Physical Security Threats

A seed phrase is a bearer instrument: whoever possesses the words controls the funds. This creates physical security concerns distinct from digital threats. An attacker with physical access to the backup can sweep all funds instantly. The BIP-39 passphrase mitigates this by requiring a second piece of information, but only if the passphrase is strong and stored separately.

Quantum Computing

Seed phrases themselves are not directly vulnerable to quantum computers, but the elliptic curve keys derived from them could theoretically be broken by a sufficiently powerful quantum computer running Shor's algorithm. Research into Schnorr signatures and post-quantum cryptographic schemes is ongoing, but current consensus holds that this threat is not imminent. For now, the PBKDF2 key-stretching step and the one-way nature of the hash functions used in derivation provide adequate protection.

BIP-39 Criticisms

BIP-39 is not without detractors. Some developers argue that the PBKDF2 iteration count (2,048) is too low for modern hardware, making passphrase-protected mnemonics more susceptible to brute-force attacks than they should be.
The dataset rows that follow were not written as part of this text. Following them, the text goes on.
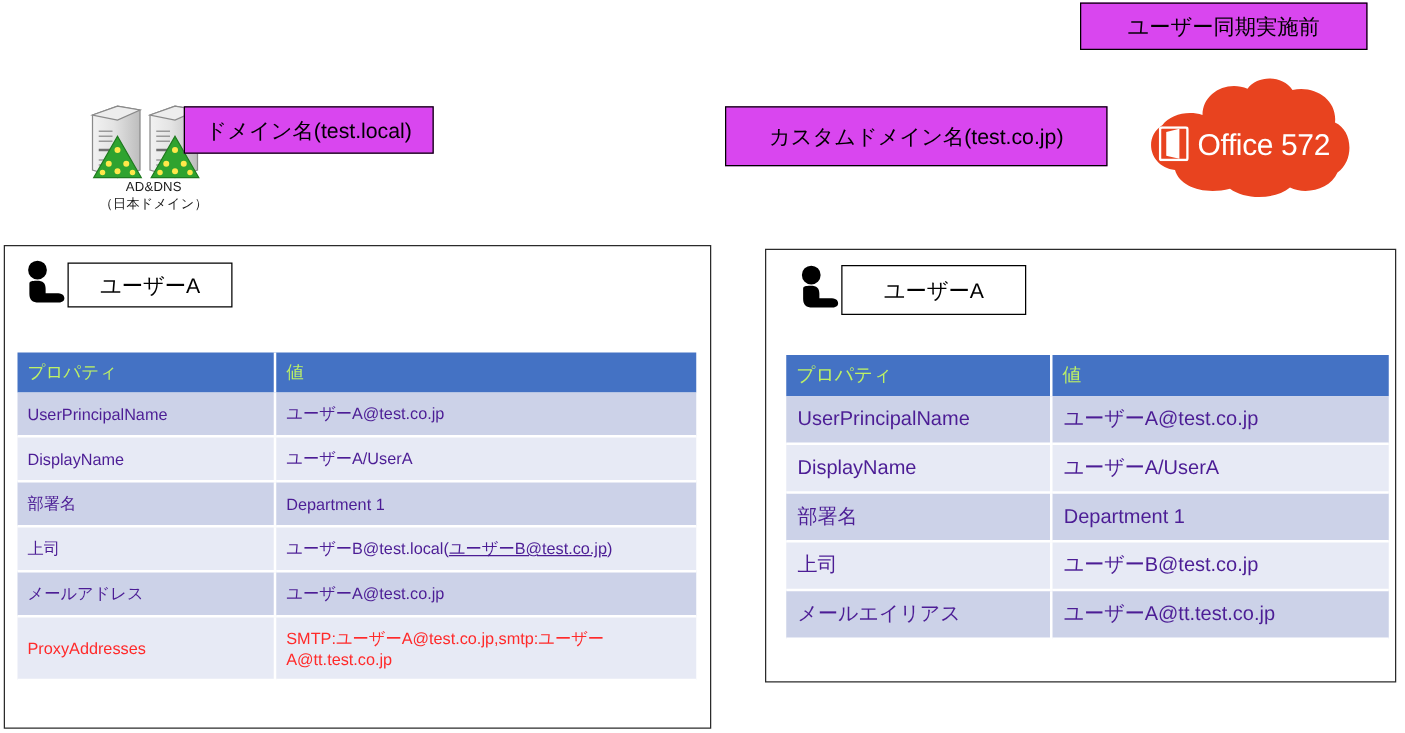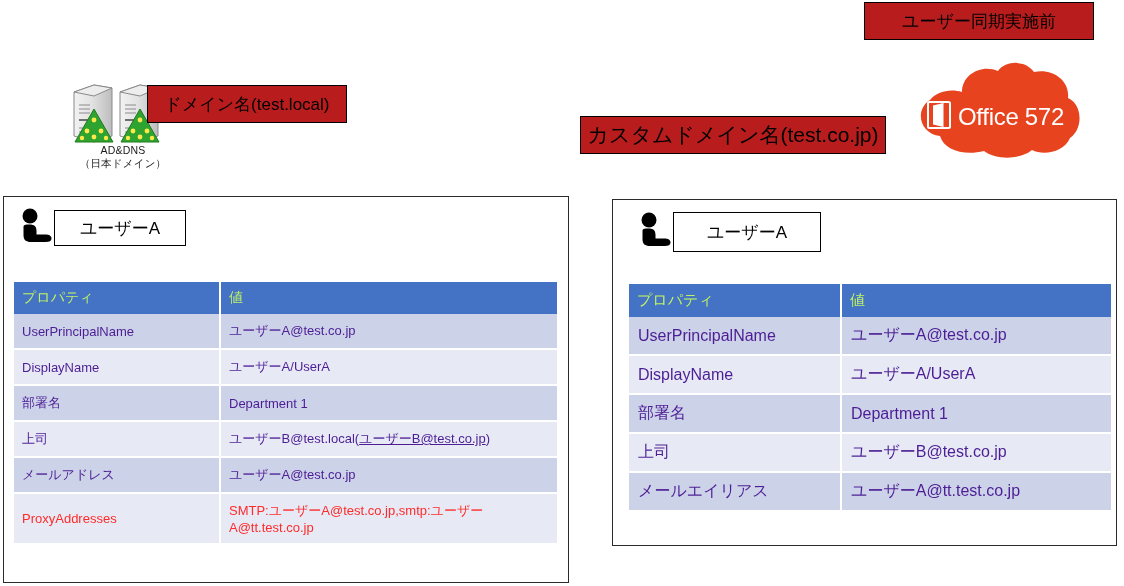"ユーザー同期実施前" .label-box { background: #b91c1c -> #d946ef }
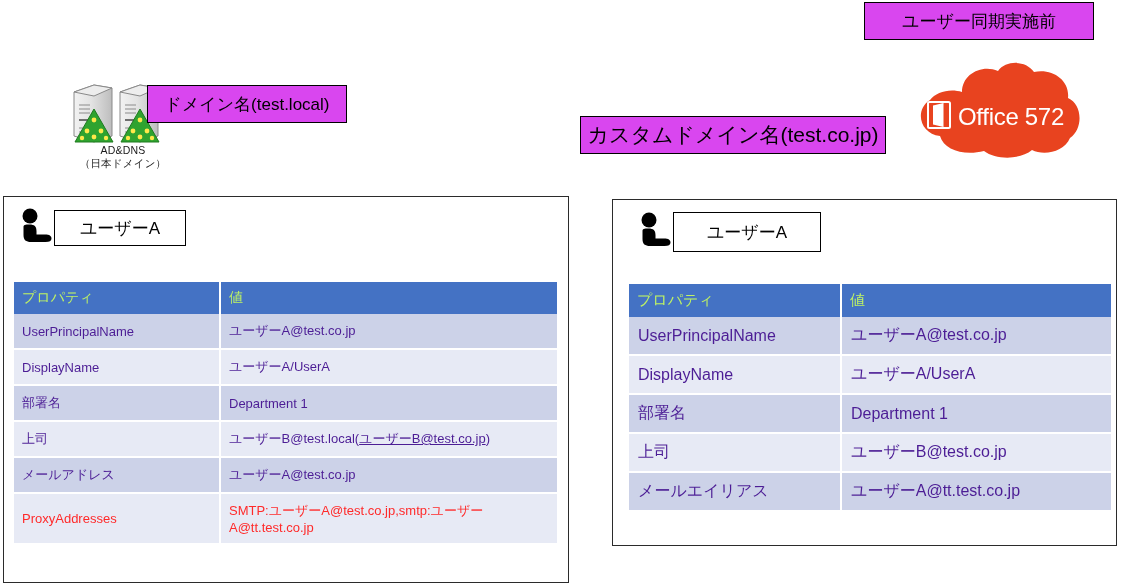"カスタムドメイン名(test.co.jp)" #custom-domain-label { font-size: 21px -> 17px; height: 38px -> 48px; margin-top: 31px -> none }
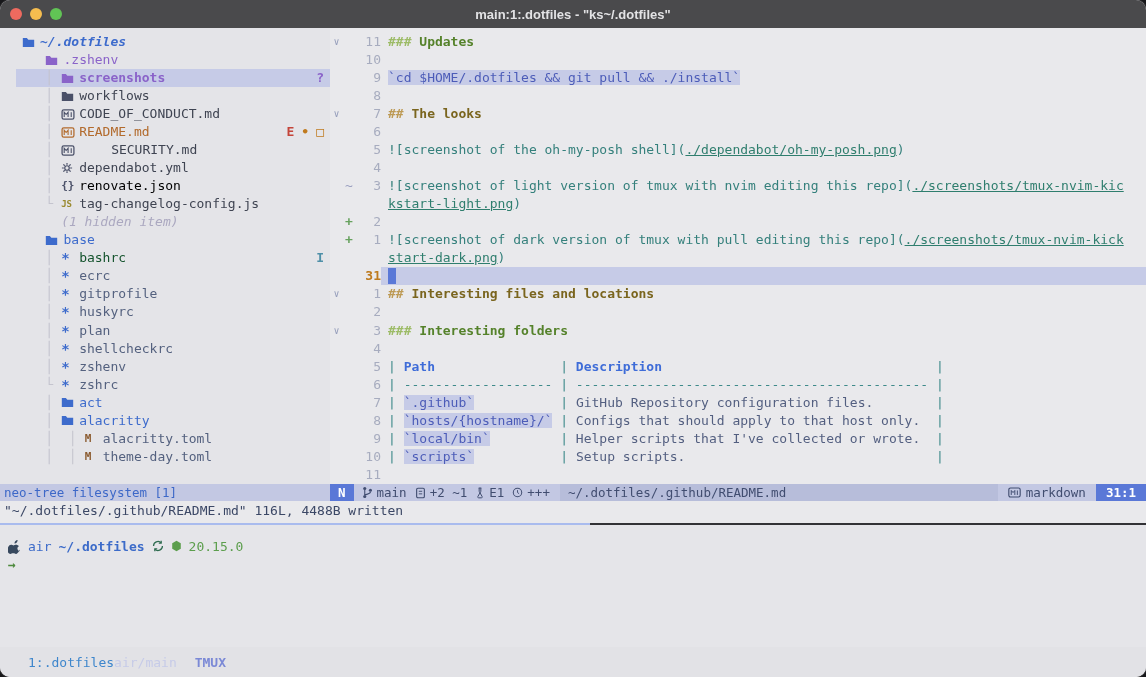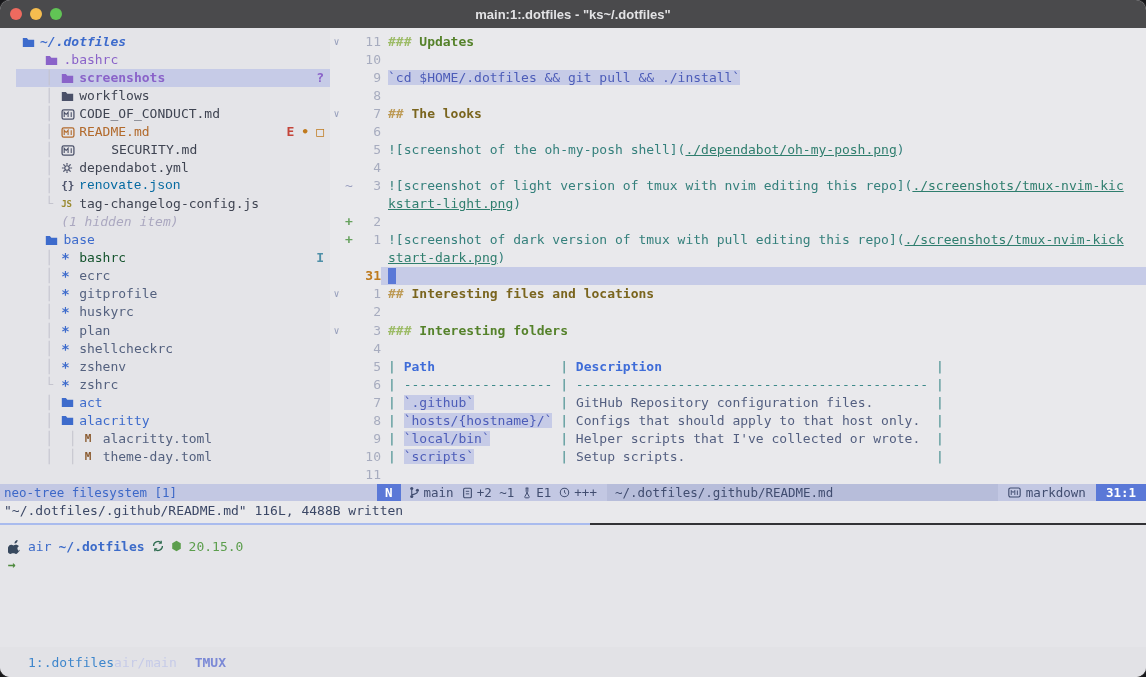".bashrc" span.tlabel { text: .bashrc -> .zshenv }
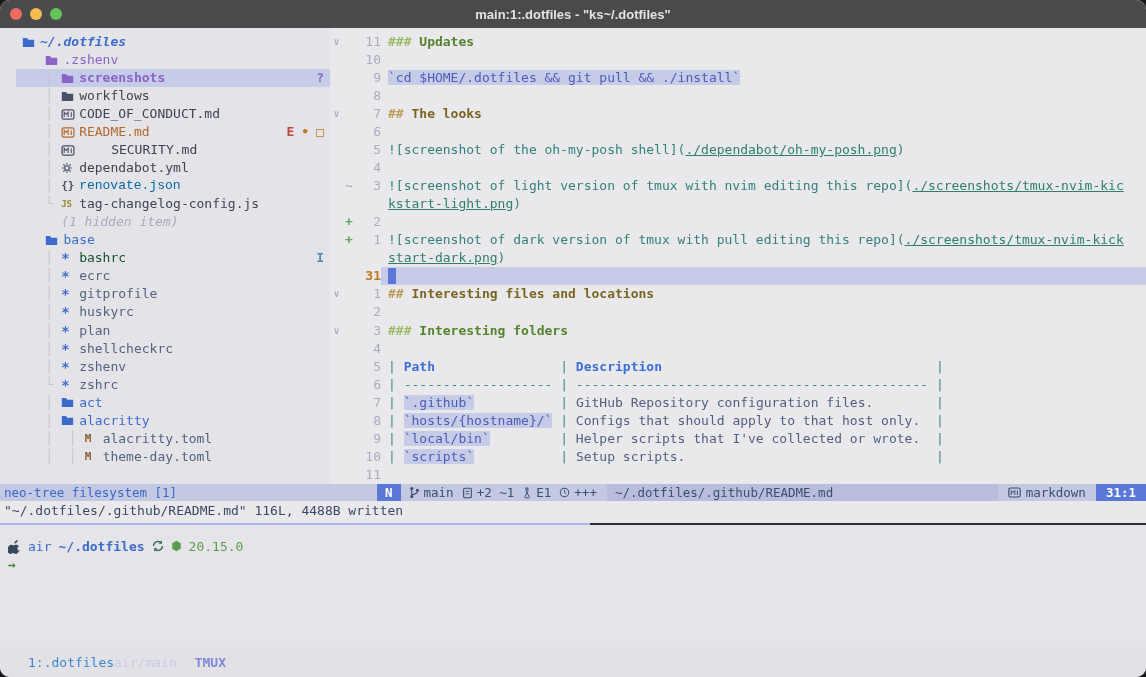"renovate.json" span.tlabel { color: #0369a1 -> #000000; font-family: Liberation Mono, monospace -> none }
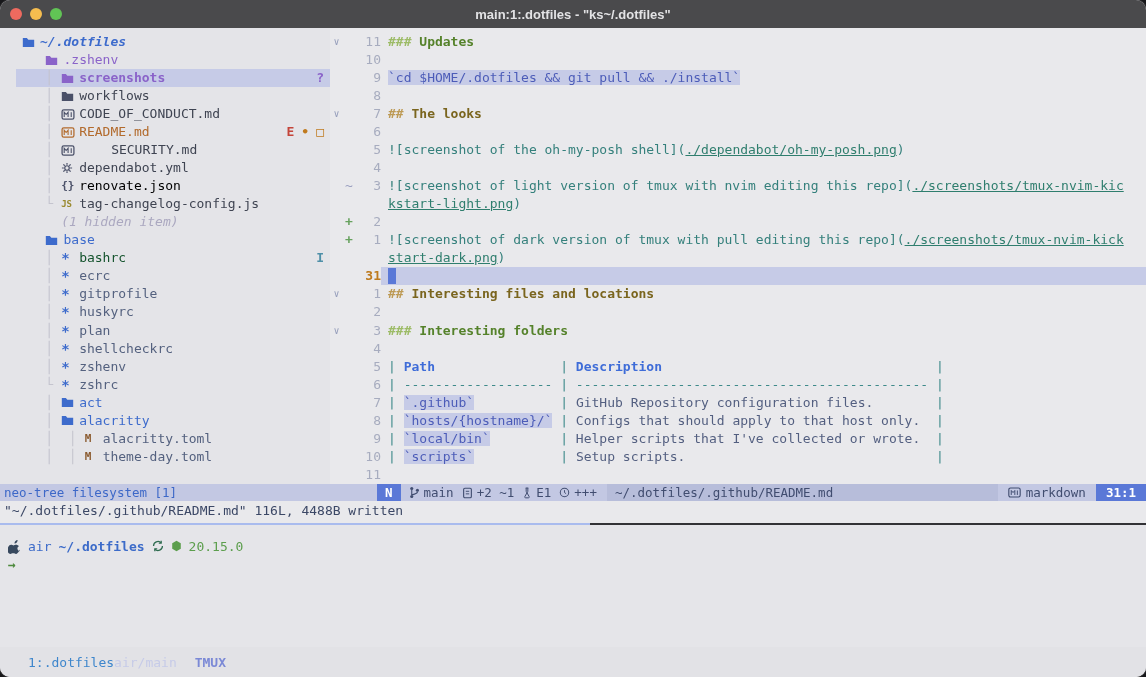"neo-tree filesystem [1]" .treestatus { width: 377px -> 330px }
Others point out that BIP-39 wordlists are language-specific, creating potential interoperability issues. Alternative standards like BIP-85 (deterministic entropy from BIP-32 keychains) and SLIP-39 (Shamir backup) have emerged to address some of these limitations while maintaining backward compatibility.

This glossary entry is for informational purposes only and does not constitute financial or investment advice. Always do your own research before using any protocol or technology.